San Francisco Art Exchange LLC (SFAE) has announced that it has been selected to exclusively represent the sale of the Separate Cinema Archive: a comprehensive collection of such singular unprecedented importance that there is no other remotely like it in world. The archive is comprised of 35,000 items, including rare vintage posters, lobby cards and photographs originating from 30 countries, that chronicles the historic and often turbulent story of African American cinema, from the beginning of the silent era right on through to the present day.
Beginning with the gift of a single movie poster in 1972, archive founder John Kisch, a renowned photographer and author, made it his mission to weave the narrative of the African American film industry – black actors, writers and directors – and over the next four decades he amassed a collection that is a true one of a kind, representing the single largest archive of black-related movie posters and photos anywhere in the world.
The Separate Cinema Archive tells both the story of the black filmmaking industry of the 20th Century as well as that of the global black experience. Each poster and photograph brings forth a new chapter in the struggle for equality, and with every movie depicted, iconic heroes emerge – writers, directors, actors and characters who fought against stereotyping and marginalization from both Hollywood and society as a whole.
“History relies on evidence, and the Separate Cinema Archive provides that,” says Theron Kabrich, who, along with Jim Hartley, founded and serves as director of the SFAE. “This collection pays respect to the contributions of the filmmakers and artists who literally changed history through their work.”
He continues, “It’s important to note that the greatest stories in American history take place in a country that was built on slavery and involuntary servitude… A lot of people, certainly in Hollywood, made a lot of money based on the back of that history. You see that in rich detail throughout the narrative of this collection in that it pays homage to a significant part of the population that was involved with entertainment and storytelling. And that part of the population was either marginalized or forgotten completely, ridiculously.”
Adds Hartley: “I had two reactions when I first saw the collection. The first was how significant it is and the gravity that it represents. It was so beautiful in ways I hadn’t imagined. And the other thought was how grateful and honored Theron and I feel to be able to be the fiduciary custodians of it for a brief time. We want to make sure that it receives its rightful home and that people are able to witness it in the appropriate manner.”
Parts of the archive have been featured as traveling exhibits at film festivals, corporate galleries, and art institutions, but for the first time the archive is available for sale as a complete property.
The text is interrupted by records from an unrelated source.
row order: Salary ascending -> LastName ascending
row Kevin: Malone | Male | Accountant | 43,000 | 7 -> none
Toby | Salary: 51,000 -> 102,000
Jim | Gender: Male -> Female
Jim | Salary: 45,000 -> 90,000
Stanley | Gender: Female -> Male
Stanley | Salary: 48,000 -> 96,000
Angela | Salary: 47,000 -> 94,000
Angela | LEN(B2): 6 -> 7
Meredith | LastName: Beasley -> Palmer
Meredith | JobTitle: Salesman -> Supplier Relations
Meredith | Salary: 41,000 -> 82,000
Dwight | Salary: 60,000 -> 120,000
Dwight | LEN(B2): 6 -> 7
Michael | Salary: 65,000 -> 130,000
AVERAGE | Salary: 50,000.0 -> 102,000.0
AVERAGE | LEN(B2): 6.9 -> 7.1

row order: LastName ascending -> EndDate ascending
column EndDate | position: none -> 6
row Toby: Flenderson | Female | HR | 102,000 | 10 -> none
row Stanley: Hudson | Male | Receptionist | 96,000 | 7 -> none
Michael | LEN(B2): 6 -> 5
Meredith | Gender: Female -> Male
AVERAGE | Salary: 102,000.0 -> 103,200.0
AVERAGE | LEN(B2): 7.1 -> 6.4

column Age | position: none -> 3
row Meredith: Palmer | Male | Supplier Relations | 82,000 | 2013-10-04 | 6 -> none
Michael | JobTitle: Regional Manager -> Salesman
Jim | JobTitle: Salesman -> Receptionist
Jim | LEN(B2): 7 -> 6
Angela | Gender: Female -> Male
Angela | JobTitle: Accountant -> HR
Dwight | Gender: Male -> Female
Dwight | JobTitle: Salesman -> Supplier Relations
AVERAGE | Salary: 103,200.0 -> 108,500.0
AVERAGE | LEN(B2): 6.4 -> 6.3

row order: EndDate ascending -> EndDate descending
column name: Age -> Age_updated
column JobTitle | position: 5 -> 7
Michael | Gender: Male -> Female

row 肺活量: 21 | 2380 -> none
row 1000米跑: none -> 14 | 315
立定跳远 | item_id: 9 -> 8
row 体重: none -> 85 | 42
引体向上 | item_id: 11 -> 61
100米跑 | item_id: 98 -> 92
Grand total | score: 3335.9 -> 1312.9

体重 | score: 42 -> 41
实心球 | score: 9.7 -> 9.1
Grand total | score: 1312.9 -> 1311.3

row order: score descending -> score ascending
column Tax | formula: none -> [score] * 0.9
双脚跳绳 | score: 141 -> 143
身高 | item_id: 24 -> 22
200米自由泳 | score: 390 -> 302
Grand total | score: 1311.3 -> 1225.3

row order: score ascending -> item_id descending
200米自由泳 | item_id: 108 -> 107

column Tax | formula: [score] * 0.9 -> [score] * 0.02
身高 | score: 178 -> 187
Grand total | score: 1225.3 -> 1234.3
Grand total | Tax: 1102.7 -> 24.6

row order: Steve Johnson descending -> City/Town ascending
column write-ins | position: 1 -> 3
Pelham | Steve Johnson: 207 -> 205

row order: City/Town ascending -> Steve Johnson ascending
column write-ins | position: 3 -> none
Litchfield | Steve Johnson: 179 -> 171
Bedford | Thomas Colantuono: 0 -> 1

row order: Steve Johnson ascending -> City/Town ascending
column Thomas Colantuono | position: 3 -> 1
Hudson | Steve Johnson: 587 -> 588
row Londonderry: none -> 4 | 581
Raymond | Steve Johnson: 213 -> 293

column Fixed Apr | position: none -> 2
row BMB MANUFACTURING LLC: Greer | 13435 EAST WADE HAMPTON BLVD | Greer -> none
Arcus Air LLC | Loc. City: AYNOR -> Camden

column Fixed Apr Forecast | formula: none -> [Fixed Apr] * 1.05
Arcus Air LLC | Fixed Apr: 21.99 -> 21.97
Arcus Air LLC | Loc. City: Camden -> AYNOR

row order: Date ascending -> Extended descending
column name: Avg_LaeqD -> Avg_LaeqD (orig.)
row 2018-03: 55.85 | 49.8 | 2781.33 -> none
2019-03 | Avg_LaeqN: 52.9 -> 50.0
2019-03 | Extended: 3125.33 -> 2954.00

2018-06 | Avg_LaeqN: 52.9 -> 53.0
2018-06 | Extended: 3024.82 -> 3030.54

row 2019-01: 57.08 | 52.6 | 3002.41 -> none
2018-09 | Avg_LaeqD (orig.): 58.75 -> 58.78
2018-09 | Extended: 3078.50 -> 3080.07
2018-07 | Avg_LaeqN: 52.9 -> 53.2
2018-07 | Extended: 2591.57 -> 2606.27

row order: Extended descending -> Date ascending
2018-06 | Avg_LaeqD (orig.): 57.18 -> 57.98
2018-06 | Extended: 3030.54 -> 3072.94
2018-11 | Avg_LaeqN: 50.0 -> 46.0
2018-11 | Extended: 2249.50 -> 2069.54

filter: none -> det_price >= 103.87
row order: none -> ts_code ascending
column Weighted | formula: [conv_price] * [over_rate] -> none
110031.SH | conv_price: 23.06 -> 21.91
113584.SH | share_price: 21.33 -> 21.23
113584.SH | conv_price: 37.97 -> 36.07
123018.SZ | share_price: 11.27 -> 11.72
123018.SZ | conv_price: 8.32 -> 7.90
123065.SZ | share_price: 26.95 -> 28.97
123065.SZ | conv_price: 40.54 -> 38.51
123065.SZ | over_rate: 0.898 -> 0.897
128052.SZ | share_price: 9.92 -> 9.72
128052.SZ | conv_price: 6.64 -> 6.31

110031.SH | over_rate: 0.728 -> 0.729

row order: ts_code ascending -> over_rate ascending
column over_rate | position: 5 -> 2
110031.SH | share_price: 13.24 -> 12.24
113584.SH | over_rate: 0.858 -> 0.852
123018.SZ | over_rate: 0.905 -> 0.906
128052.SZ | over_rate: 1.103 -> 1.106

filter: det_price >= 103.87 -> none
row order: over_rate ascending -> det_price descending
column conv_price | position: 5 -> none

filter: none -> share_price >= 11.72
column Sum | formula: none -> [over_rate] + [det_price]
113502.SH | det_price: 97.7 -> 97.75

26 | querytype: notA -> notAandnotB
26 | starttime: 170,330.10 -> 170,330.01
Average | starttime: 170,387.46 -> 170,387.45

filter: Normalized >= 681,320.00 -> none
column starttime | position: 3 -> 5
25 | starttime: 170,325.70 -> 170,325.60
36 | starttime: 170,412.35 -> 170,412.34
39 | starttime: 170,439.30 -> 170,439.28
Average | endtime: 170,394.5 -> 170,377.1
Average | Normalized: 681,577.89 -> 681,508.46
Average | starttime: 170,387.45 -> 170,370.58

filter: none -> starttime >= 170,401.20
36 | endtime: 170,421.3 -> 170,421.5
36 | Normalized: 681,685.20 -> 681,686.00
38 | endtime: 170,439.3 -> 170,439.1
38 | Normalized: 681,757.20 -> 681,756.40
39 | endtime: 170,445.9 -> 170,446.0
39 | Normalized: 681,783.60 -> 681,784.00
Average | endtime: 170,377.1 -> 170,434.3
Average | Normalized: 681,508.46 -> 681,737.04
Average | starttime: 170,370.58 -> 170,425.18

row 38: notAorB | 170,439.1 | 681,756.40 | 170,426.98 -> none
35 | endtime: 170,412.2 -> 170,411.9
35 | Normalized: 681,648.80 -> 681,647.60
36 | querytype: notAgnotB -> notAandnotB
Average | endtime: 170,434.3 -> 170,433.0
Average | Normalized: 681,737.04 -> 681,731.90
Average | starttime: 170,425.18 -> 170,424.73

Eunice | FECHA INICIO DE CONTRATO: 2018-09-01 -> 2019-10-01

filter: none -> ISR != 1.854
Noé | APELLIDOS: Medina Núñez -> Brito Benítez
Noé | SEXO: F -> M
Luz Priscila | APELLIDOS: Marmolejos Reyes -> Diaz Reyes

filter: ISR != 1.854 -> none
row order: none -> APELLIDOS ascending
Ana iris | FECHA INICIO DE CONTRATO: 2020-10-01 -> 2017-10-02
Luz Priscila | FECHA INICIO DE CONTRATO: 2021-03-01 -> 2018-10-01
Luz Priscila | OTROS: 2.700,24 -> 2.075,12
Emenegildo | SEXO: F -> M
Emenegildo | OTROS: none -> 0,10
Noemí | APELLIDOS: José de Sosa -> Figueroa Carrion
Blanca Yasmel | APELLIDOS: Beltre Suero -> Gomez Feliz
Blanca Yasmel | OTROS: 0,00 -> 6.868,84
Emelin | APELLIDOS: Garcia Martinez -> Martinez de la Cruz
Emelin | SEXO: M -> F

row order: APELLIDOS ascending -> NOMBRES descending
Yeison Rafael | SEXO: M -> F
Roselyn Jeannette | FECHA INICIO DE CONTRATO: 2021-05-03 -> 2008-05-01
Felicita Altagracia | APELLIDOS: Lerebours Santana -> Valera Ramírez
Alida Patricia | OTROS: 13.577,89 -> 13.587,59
The book “Separate Cinema: The First 100 Years of Black Poster Art” poignantly illustrates the collection. Published by Reel Art Press, the volume was released in 2014 to stellar reviews.
San Francisco Art Exchange is the sole gallery authorized to sell the Separate Cinema Archive. Founded in 1983 by Theron Kabrich and Jim Hartley, San Francisco Art Exchange LLC (SFAE) has represented historic pop culture artworks created by over 200 of the world’s most accomplished and significant artists and photographers. Recognized as market pioneers and premier purveyors of original pop iconography, SFAE has held over 100 major curated exhibitions highlighting music, film, cultural movements, historic figures and social issues.
The gallery’s most recent project was the sale of a rare portfolio of photographs of President John F. Kennedy celebrating the centennial of his birth in cooperation with the Kennedy Foundation, with a percentage of the proceeds benefiting the foundation.